In 2022, under the push of multiple factors, the intelligent driving system has really experienced a massive outbreak. According to the data from the Ministry of Industry and Information Technology, the penetration rate of new L2-level assisted driving passenger cars in the first half of this year has reached 30%, an increase of 12.7 percentage points year-on-year.

In the past, intelligent driving was regarded as a synonym for new force vehicle companies such as Tesla and Weiyuanli. Nowadays, intelligent driving is gradually becoming a standard configuration for cars.

The reason behind this transformation is easy to understand. When the intelligentization of cars becomes a consensus, more and more traditional vehicle manufacturers are cooperating with self-driving companies such as Baidu, Huamo Zhixing, and Huawei, through self-research or partnership, to develop products with L2/L2+ functions to adapt to the competition in the new era.

At this time, the adoption of intelligent driving functions is no longer a rare occurrence.

How to obtain high-quality and high-value data from a large number of vehicles on the road at a low cost and with high efficiency, in order to iterate technology, has become the focus of competition among players, and the emergence of DJI has made the competition in this field even more heated.

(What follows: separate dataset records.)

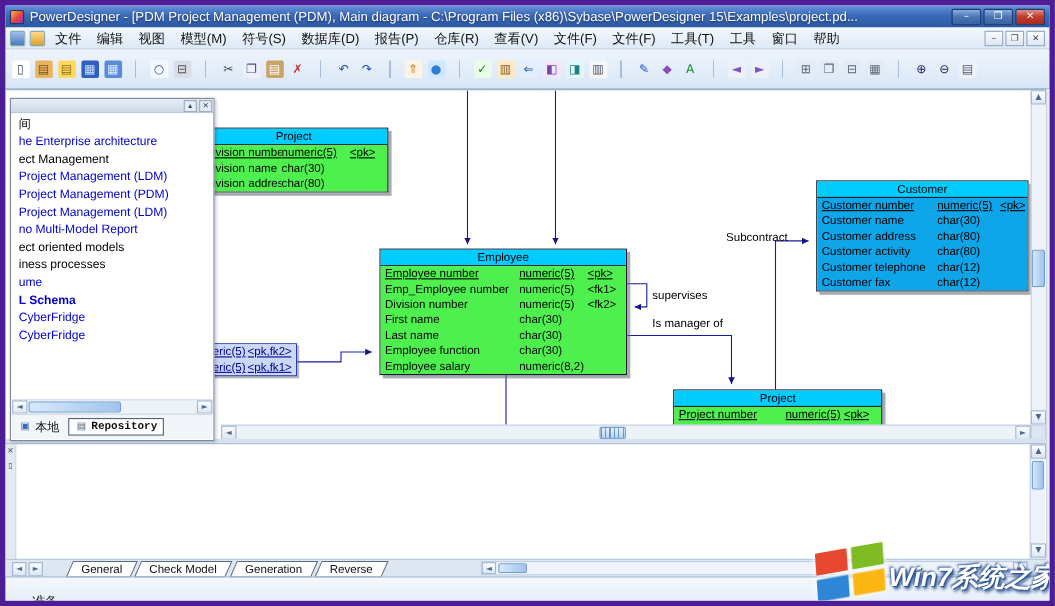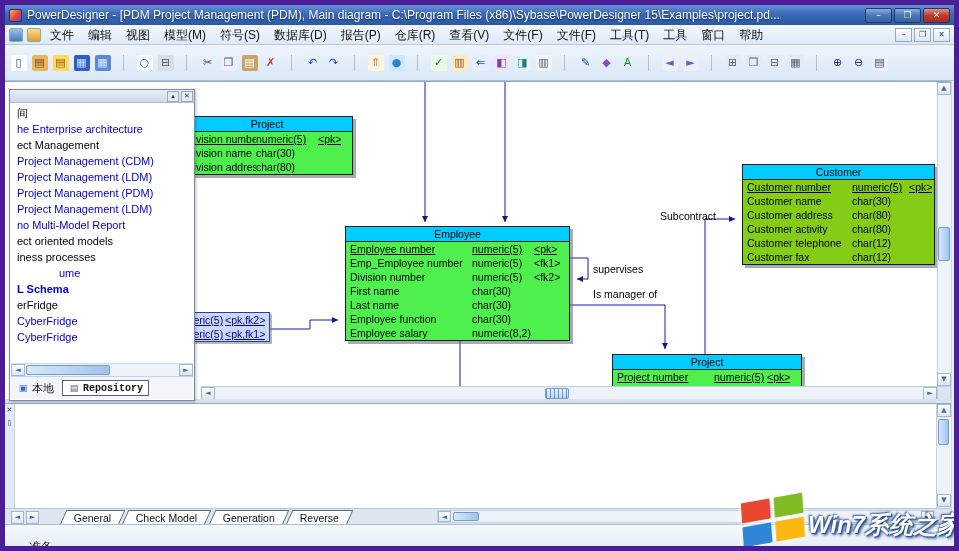"Project Management (CDM)" div.titem { html: <div>Project Management (CDM)</div> -> none }
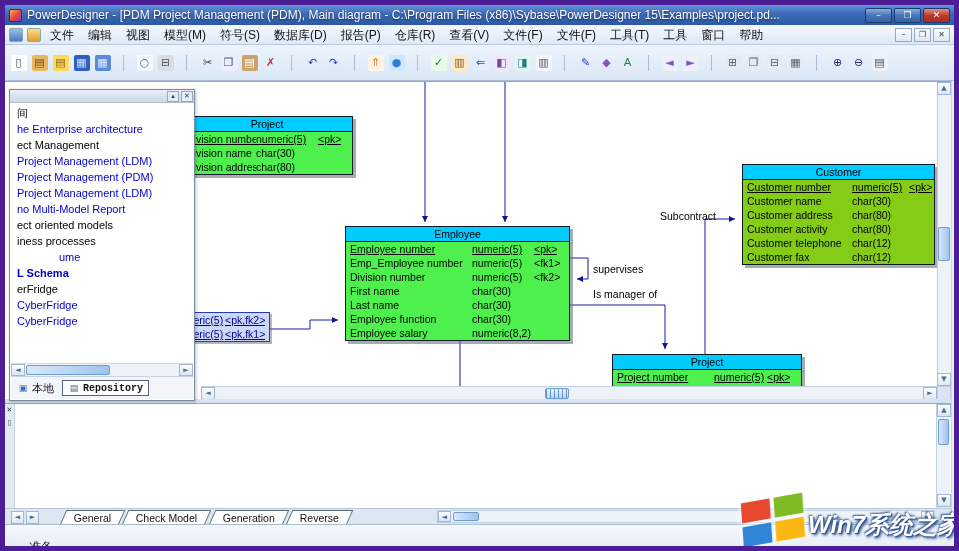"Customer number" .t-customer .ptable-body { background: #84cc16 -> #0ea5e9 }
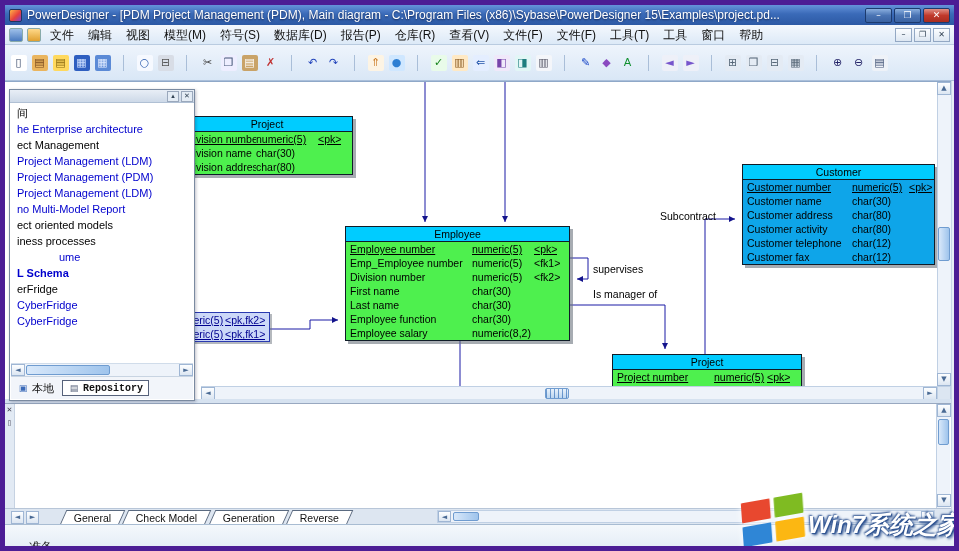"ume" div.titem { margin-left: 42px -> none }
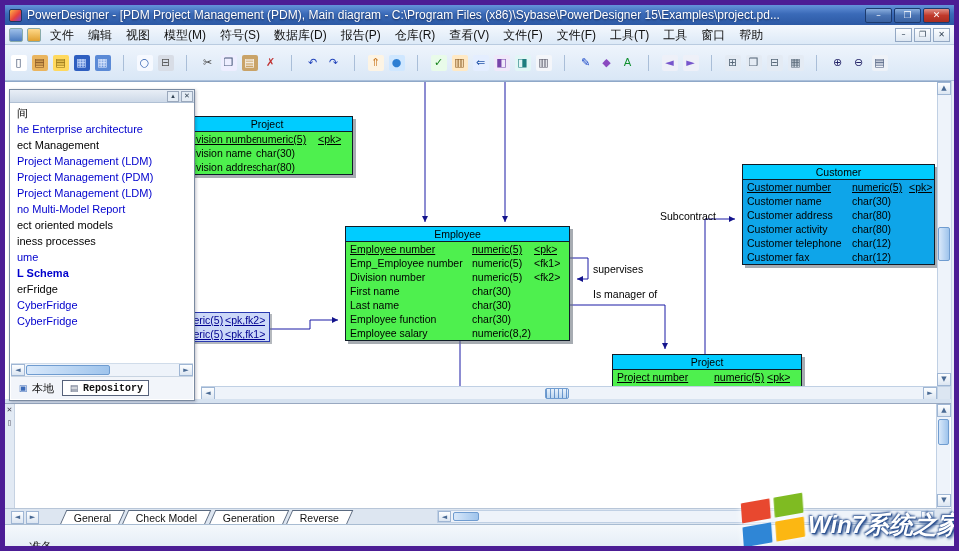"erFridge" div.titem { html: <div>erFridge</div> -> none }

Trust Your Journey with DJI

Recently, we were invited to experience DJI’s self-developed intelligent driving system, the “Lingxi Smart Driving System”, which is the first time that DJI has demonstrated the actual functions of its self-developed intelligent driving system to users.

Let’s briefly introduce this system:

The “Lingxi Smart Driving System” is a self-developed intelligent driving system for DJI’s vehicles. The mass-produced version is first installed on the new model KiWi of Wuling. Its biggest feature is that DJI has designed a universal software architecture that can be cut according to the vehicle’s needs on different models.

As a result, it can realize two modes: “coverage of speed range from 0 to 80 km/h” and “coverage of speed range from 0 to 130 km/h”.

In terms of scenes and functions, there are two key points: first, DJI can provide a standardized L2-level assisted driving system; second, it can also achieve high-level intelligent driving capabilities such as high-speed navigation and urban navigation assistance.

By cutting hardware, it can meet the needs of most car manufacturers. Taking KiWi as an example, the price of DJI’s intelligent driving version can be reduced to level 10.

Let’s first talk about two points of view:

  • “This is one of the top three basic L2 assisted driving systems that I have experienced.”
  • “Some details can still be optimized.”

Throughout the process, we roughly experienced these functions:

  • Turn on the signal to automatically change lanes.
  • Turning ability.- LCC and ACC
  • Handling of cutting in by front vehicle
  • Cone recognition and avoidance

It should be noted that KiWi is equipped with a basic L2 system, which, although capable of covering scenarios such as highways and city roads, differs from navigation-assisted driving in that the system on KiWi can only do some basic horizontal and longitudinal control.

Lane Change Limit

The lever-activated lane change (commonly known as automatic lane change after the turn signal is turned on) has exceeded the ability range of general L2, and the lever-activated lane change of KiWi EV even surpasses the intelligent lane change level of new force of car making.

It can accelerate or decelerate up to 15km/h based on the merging lane situation, which, in simple terms, means that the system mimics the logic of humans liking to step on the gas pedal to quickly change lanes during the lane change process.

  • Advantages: The speed of changing lanes is quick and the execution process is very decisive. The driver can clearly perceive that the vehicle is changing lanes decisively without any ambiguity.
  • Disadvantages: Due to the perception distance of the fisheye camera, if KiWi starts to execute the lane change while the following car is accelerating, it will still execute the lane change very aggressively and put a high psychological pressure on the driver.

Turning Ability

Turning ability is an important scenario that tests the sensing and control capabilities of a system.

Advantages:

  • It has a high passing rate for large curve turns. Based on my experience, it can pass through all except two extreme ramp curves.

  • It keeps the car in the middle of the lane very well during turns. The bad experience of turning is often that the car cannot be kept in the lane, and it may run out of the lane.

  • The acceleration and deceleration control of the vehicle during turns is very good. KiWi can simultaneously make directional corrections and deceleration during turns, but regarding acceleration, in actual experience, when KiWi lowers the vehicle speed too much, it may still accelerate, and the speedometer at that time will show an increase.

Disadvantages:

  • The deceleration control of the vehicle when entering the turn can be optimized. If the speed is too fast and the deceleration is not timely, it is easy to be dangerous, and the pressure on the driver will be too high.

LCC and ACC

KiWi’s LCC can keep the vehicle in the middle of the lane, and there is no deviation to the left or right during turns, whether it is a large curve or a small curve. The steering wheel lock-up torque is moderate after the assisted driving is turned on.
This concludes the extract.